### ASSIGNED TASK
As an exercise in exact copying, transcribe the lines below from the one holding "[565,227,590,236] slow ->" through the last, with both ends included and pictures left out.

### STORED DATA
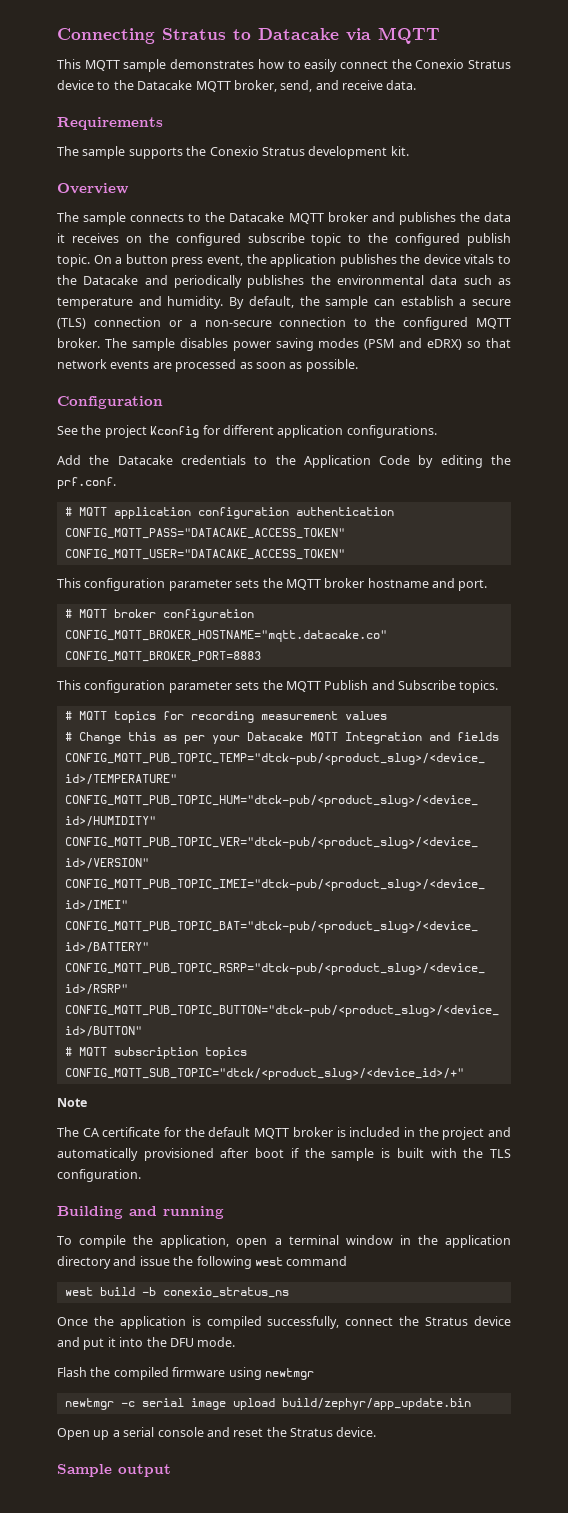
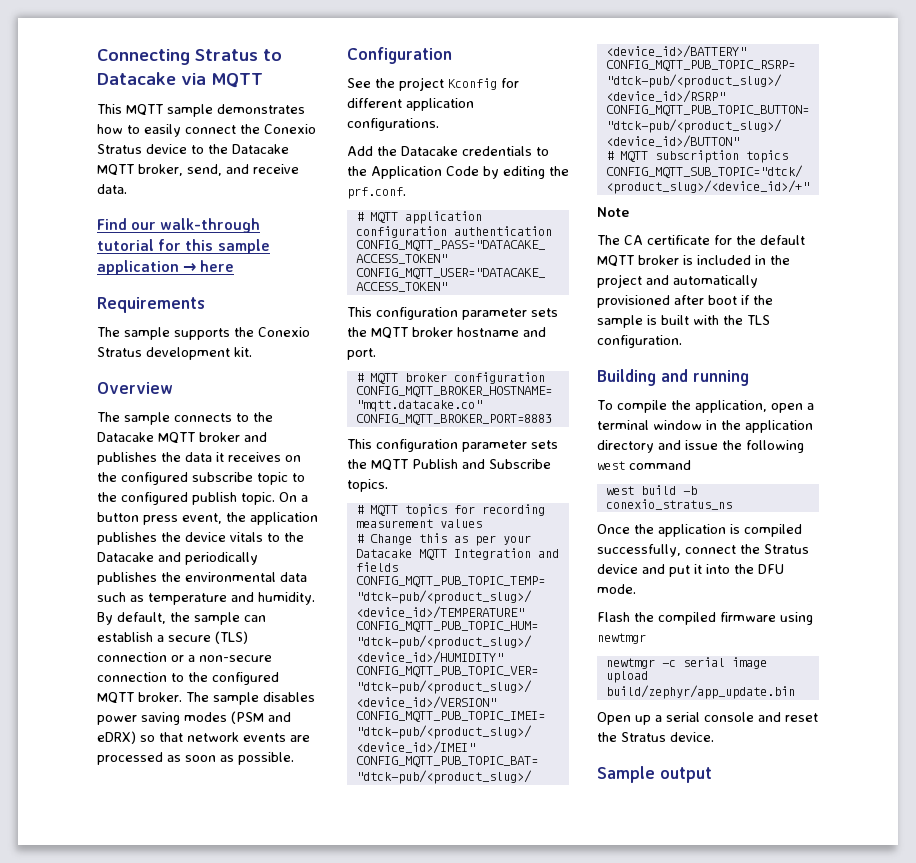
(417, 85) none -> [97,218,261,233] [97,239,270,254] [97,260,235,275] // Find our walk-through tutorial for this sample application → here

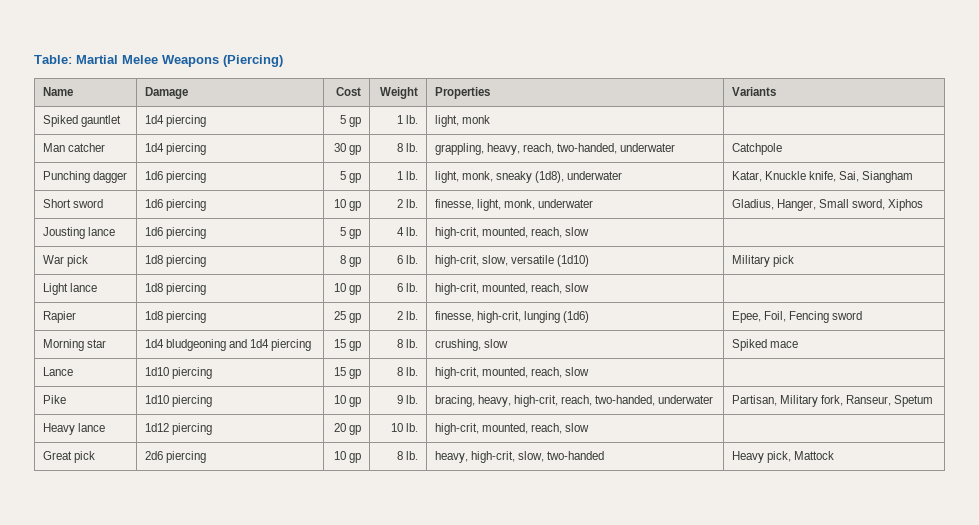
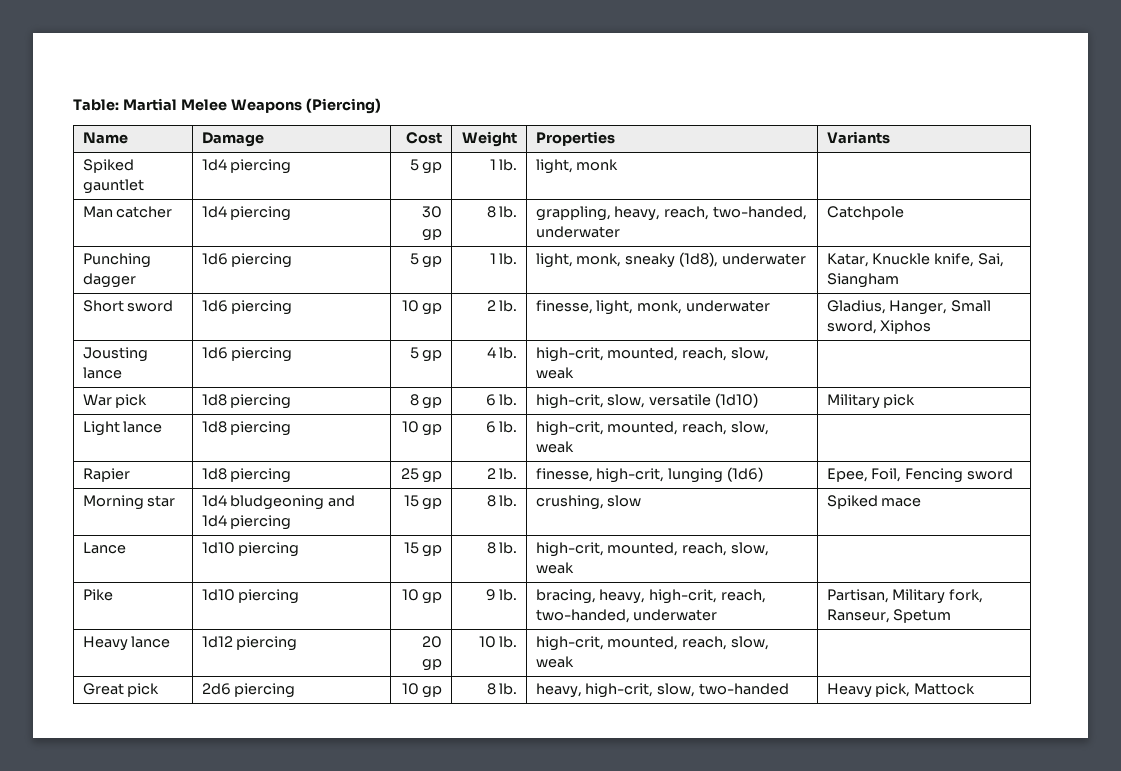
[565,227,590,236] slow -> [731,347,770,361] [535,367,574,379] slow, weak
[565,283,590,292] slow -> [731,421,770,435] [535,441,574,453] slow, weak
[565,367,590,376] slow -> [731,542,770,556] [535,562,574,574] slow, weak
[565,423,590,432] slow -> [731,636,770,650] [535,656,574,668] slow, weak

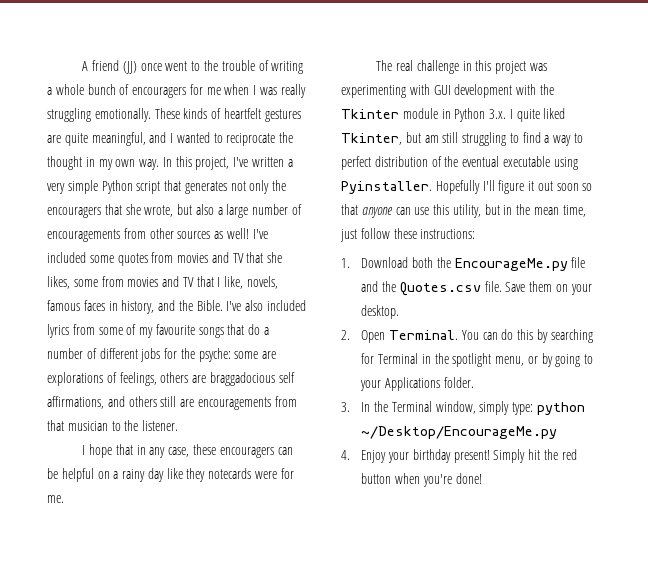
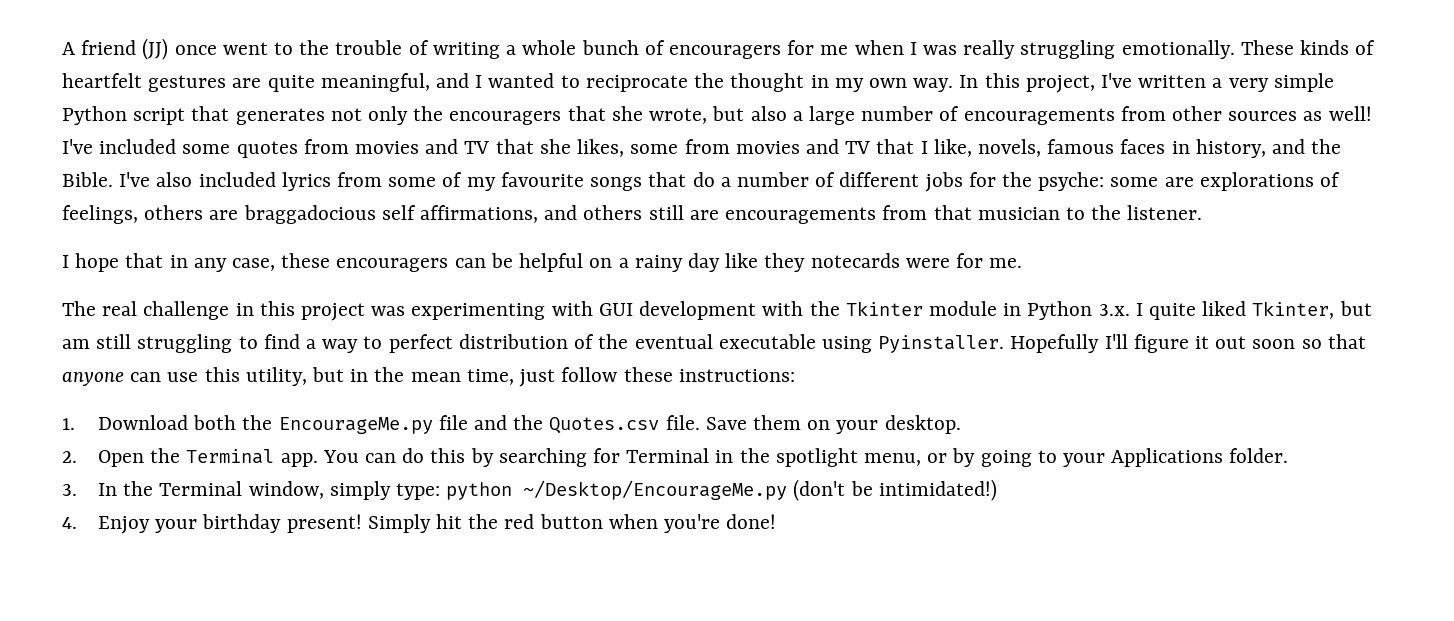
[388,330,458,340] Terminal. -> [150,448,318,467] the Terminal app.
(558, 432) none -> [793,479,997,501] (don't be intimidated!)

### TASK OUTPUT
[565,227,590,236] slow -> [731,347,770,361] [535,367,574,379] slow, weak
[565,283,590,292] slow -> [731,421,770,435] [535,441,574,453] slow, weak
[565,367,590,376] slow -> [731,542,770,556] [535,562,574,574] slow, weak
[565,423,590,432] slow -> [731,636,770,650] [535,656,574,668] slow, weak

[388,330,458,340] Terminal. -> [150,448,318,467] the Terminal app.
(558, 432) none -> [793,479,997,501] (don't be intimidated!)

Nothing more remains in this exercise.